Before he passed, 11 Exchange was full of people in drug- and alcohol-recovery programs. It’s doubtful any of them had a lease or paid rent regularly, and they were all evicted not long after Joe was interred at Mt. Sinai Cemetery. 

“I do know about Joe’s reputation,” Josh Soley said. “We are making life-safety updates to the building [at 11 Exchange]. We have to, right? I mean, Joe might have given all of these guys dirt-cheap rent because he didn’t want to improve the properties, but I need to make sure that now we have control of these properties, we’re making sure they’re safe, they’re habitable.”

“I have to make sure there’s no environmental hazards,” Josh continued. “I have to make sure the bricks are not falling off the buildings. There’s quite a list. I wanna make sure icicles aren’t coming off buildings. So we’re taking down all these things that Joe obviously managed very, very differently, that we are gonna have to clean up today.”
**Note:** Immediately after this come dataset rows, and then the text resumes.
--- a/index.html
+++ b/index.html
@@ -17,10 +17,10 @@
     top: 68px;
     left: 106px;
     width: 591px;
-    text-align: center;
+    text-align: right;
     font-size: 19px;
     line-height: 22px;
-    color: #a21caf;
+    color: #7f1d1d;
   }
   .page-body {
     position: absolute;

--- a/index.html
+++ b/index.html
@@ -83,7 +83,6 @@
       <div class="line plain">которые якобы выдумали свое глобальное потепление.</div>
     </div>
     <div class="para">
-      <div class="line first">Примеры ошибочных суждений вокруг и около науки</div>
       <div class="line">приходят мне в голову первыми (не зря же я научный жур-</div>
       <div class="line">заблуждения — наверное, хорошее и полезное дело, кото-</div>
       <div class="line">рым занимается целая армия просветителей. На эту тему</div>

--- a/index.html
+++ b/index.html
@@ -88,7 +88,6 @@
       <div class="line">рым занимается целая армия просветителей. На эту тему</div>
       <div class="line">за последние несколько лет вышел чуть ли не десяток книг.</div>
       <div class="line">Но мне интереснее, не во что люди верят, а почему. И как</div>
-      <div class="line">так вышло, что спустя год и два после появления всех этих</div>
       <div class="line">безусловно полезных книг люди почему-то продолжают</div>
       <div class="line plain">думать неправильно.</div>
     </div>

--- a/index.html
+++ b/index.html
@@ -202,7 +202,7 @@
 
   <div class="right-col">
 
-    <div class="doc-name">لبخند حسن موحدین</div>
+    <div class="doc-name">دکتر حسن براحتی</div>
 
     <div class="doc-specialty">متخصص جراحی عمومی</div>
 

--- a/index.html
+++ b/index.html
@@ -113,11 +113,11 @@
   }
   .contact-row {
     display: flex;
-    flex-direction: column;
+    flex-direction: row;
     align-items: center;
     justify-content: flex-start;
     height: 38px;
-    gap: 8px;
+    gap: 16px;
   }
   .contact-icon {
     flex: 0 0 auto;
Some pieces of Soley’s sprawling real estate empire in Maine and other states are being sold. “I’ve got a Walgreens in Westbrook that I’m selling,” said Josh. “I’ve got a Walgreens in Waterville that I’m selling. But we’re making a strong effort as a family to retain the Old Port holdings and to make sure that those are kept [in] better condition and kept in the family. There was a level of sentimentality in those properties with Joe.” 

“Joe was, as you know, a lover of the arts and of beautiful things,” Josh told me during an interview via Zoom this February. “He prided himself on having many beautiful wives, he prided himself on having many beautiful properties, he prided himself on having many beautiful pieces of art. He really loved beauty, and I think that he was more drawn to the properties because of how attractive they were, rather than being drawn to real estate as an industry. … He never received any training on how you’re supposed to operate real estate, but he loved it, and that’s why he bought it.” 

Extremely affordable housing developer. Patron of the arts — both directly, as an art buyer and donor to museums and theater companies, and indirectly, as the lenient landlord of countless creatives and indie venues like the Movies on Exchange. Savior of the Old Port. Friend of the downtrodden. Foe of the officious. Scoundrel. Bully. Monopolist. But not actually the inspiration for The Simpsons’ Mr. Burns.  

Those are the honorifics and descriptions I’d include in Joe Soley’s epitaph, to which we’ll now add this distinction: That’s My Dump! Inaugural Hall of Fame Inductee. Congratulations, Joe, wherever you are beyond this thin and present existence!